Le vote syndical n’étant que consultatif, la direction ne se désespèrait pas de faire passer ce qu’elle appellait son "programme de conformité légale et de responsabilité professionnelle" en invoquant la sécurisation des marchés boursiers et une loi existant aux USA, la loi Sarbanes-Oxley, votée à la suite des affaires Enron afin de moraliser les entreprises et lutter contre les scandales financiers.
Il s’agissait, selon la direction, puisque cela était possible aux USA, d’adapter ce "programme mondial" à la France. Saper la solidarité entre les employés, diviser pour mieux régner, créer de la défiance au sein du personnel et mettre une ambiance totale de méfiance semblaient être plutôt la volonté de la direction. Il est évident que ce numéro vert anonyme ne servirait pas uniquement à dénoncer des malversations financières, car les dénonciations calomnieuses, les règlements de compte entre collègues auraient pu aussi s’opérer librement.
On pouvait lire dans ce "programme" :
"Des rapports peuvent être établis de manière anonyme. Par exemple par une ligne d’appel téléphonique."
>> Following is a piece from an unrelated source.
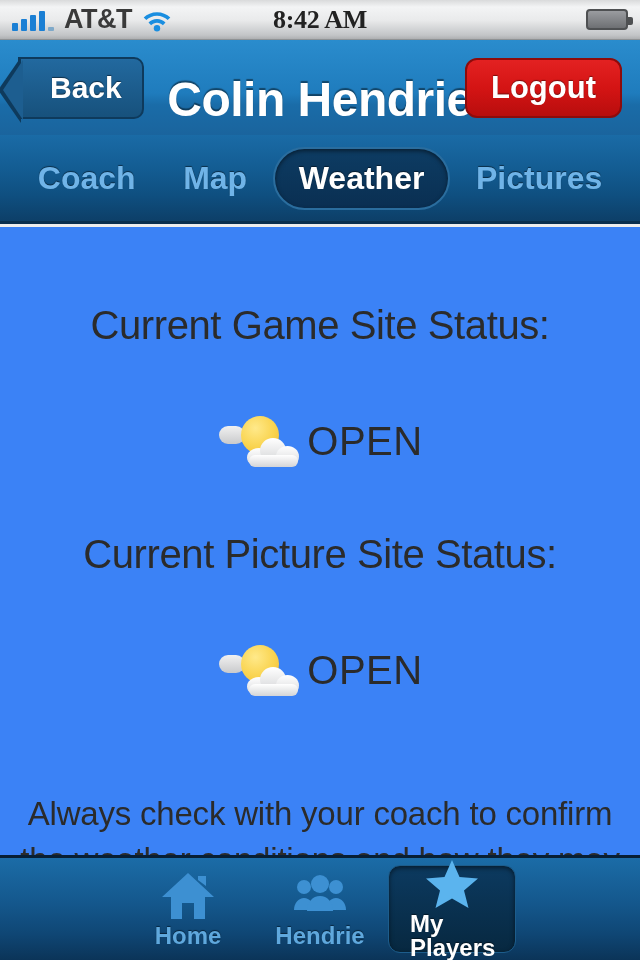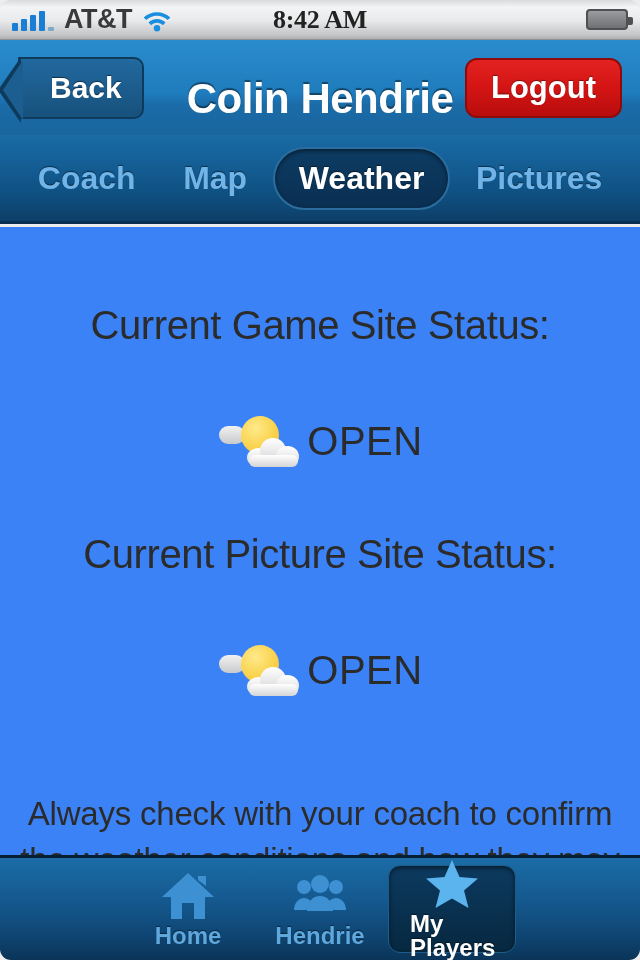"AT&T" #phone { border-radius: 11px -> none }
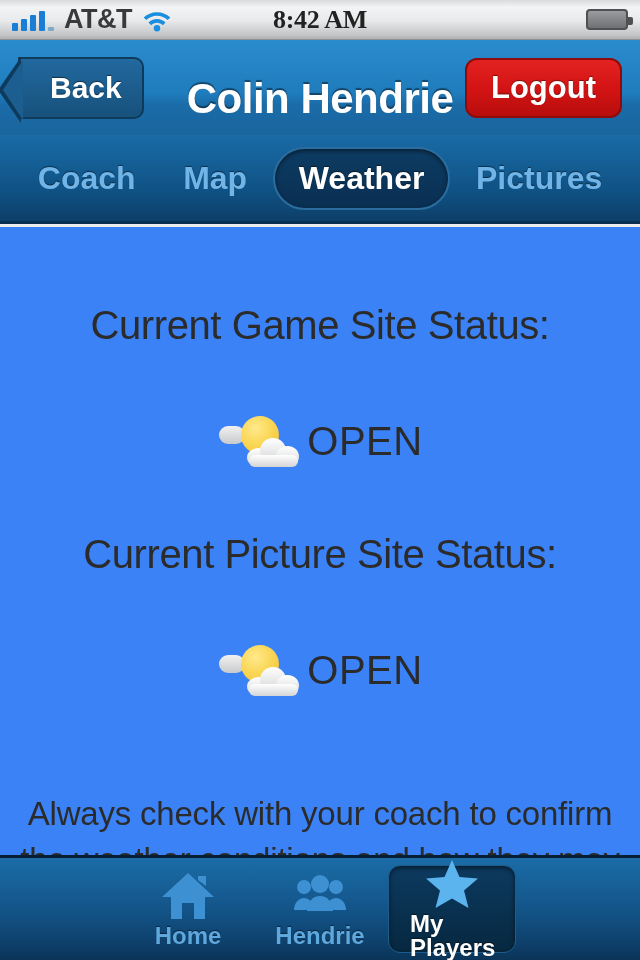"Colin Hendrie" .nav-title { font-size: 42px -> 48px }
"Tout collaborateur doit prendre conscience que son comportement peut être attribué à l’entreprise et donc affecter la réputation de Bayer à l’extérieur comme en interne."
"Les salariés doivent être polis, objectifs et justes dans leurs rapports avec leurs collègues et les tiers."
"Les salariés concernés par une enquête de justice ne doivent coopérer avec les autorités judiciaires qu’après consultation du service juridique de l’entreprise."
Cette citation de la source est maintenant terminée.